Page 34 of 38
Posted: Sat Feb 16, 2013 9:58 pm
That was how my original "shut up and plot pixels" approach was done. The performance was atrocious. I was maxing out a thread on my i7 (!), and Visual Studio's profiler indicated that NVIDIA's OpenGL library was using 80% of the CPU time. It strained my processor enough that the audio was starting to stutter, so I didn't even bother trying it on a lower-end system. Keep in mind that in action-heavy boards, it would have to convert and send roughly 71 640x350 RGBA textures to the GPU, which winds up consuming about 64MB/s of bandwidth and a ton of CPU (when textures are loaded in OpenGL, they are transformed via software into a format that is most efficient for the GPU). OpenGL generally does better with textures that are powers of two, but 1024x1024 would have probably caused more CPU strain.
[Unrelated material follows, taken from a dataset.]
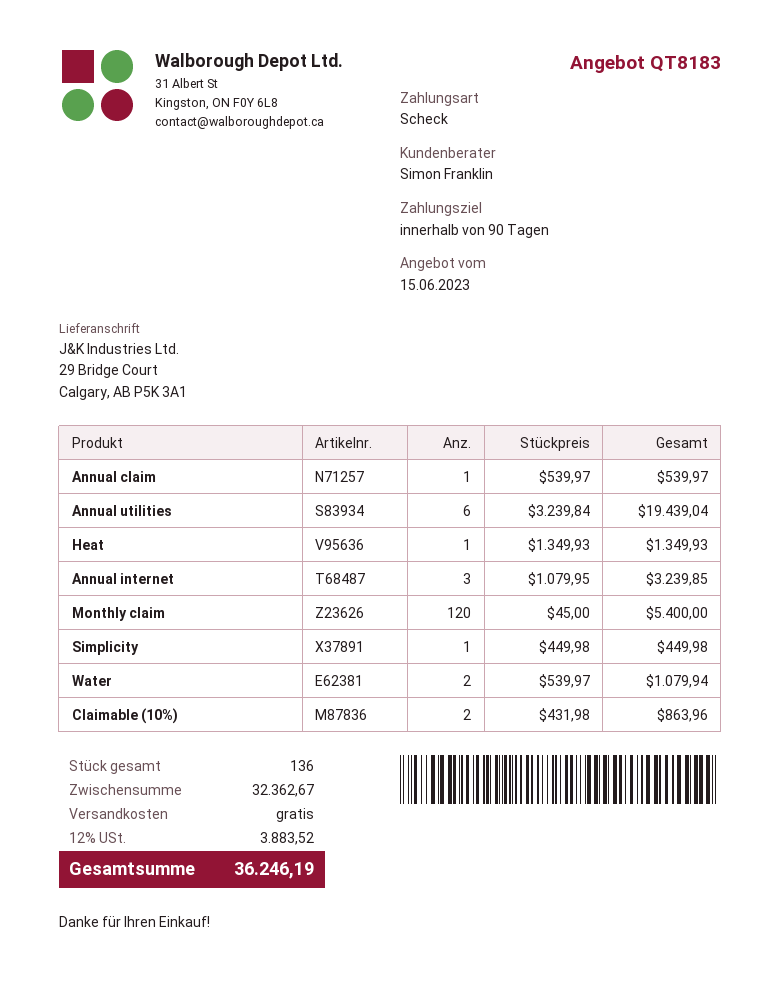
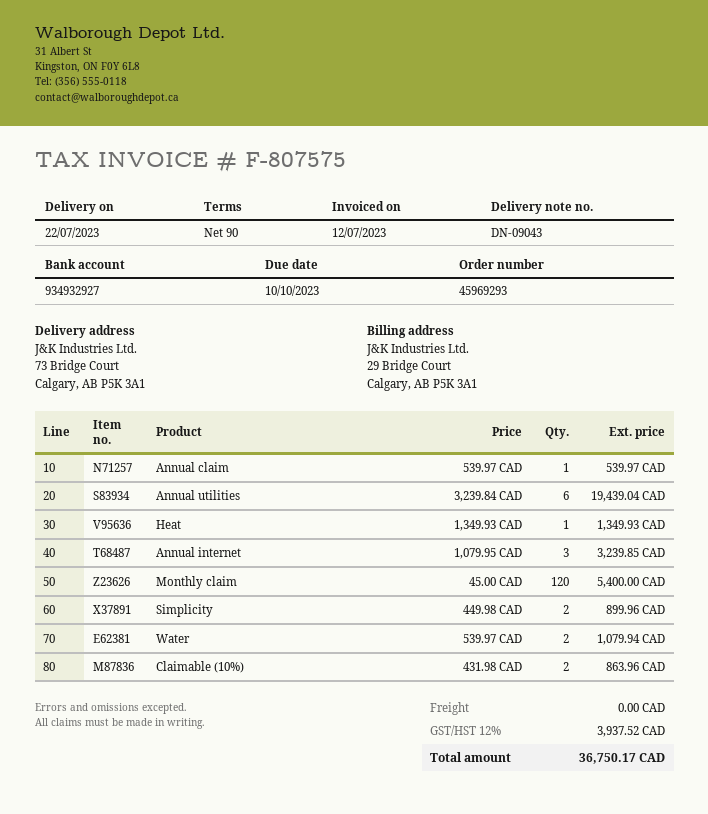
ship to: 29 Bridge Court, Calgary, AB P5K 3A1 -> 73 Bridge Court, Calgary, AB P5K 3A1
Simplicity: 1 x 449.98 = 449.98 -> 2 x 449.98 = 899.96
tax: 12% = 3883.52 -> 12% = 3937.52
total: 36246.19 -> 36750.17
The new approach only uses about 10-15% of a processor thread with 50% of it going to NVIDIA's OpenGL library. There's still some overhead somewhere (then again, it could be the relatively high refresh rate) but considering how well it worked on my fairly low-end Mac, the results are promising.
If I could find a good way to colorize the blocks (palletized textures would probably work, but the overhead of implementing those would make up for any gains I made elsewhere) and reducing it down to one pass per block, that would save a fair amount of rendering time. I'm pretty positive that I could do it with shaders, but that's something that I would implement in another rendering path.
Posted: Sun Feb 17, 2013 10:26 pm
That's just so weird. I was able to do this with DirectDraw utilizing nearly 0 CPU power. I wonder why there's such a huge difference in power requirements.
Edit: one thing I will note is that the format of the pixels was forced to be the same in memory as it was when transferred to the GPU: 32-bit color w/ premultiplied alpha. The last part is important because it helps performance. That and we use full alpha the whole time, so there's actually no further processing on the pixels needed. That's actually the reason why 32Pargb is used as the pixel format: GDI+ uses this format natively and converts everything to it for processing.
Edit 2: Have you tested creating new textures every frame vs. locking pixels on an already-created screen texture?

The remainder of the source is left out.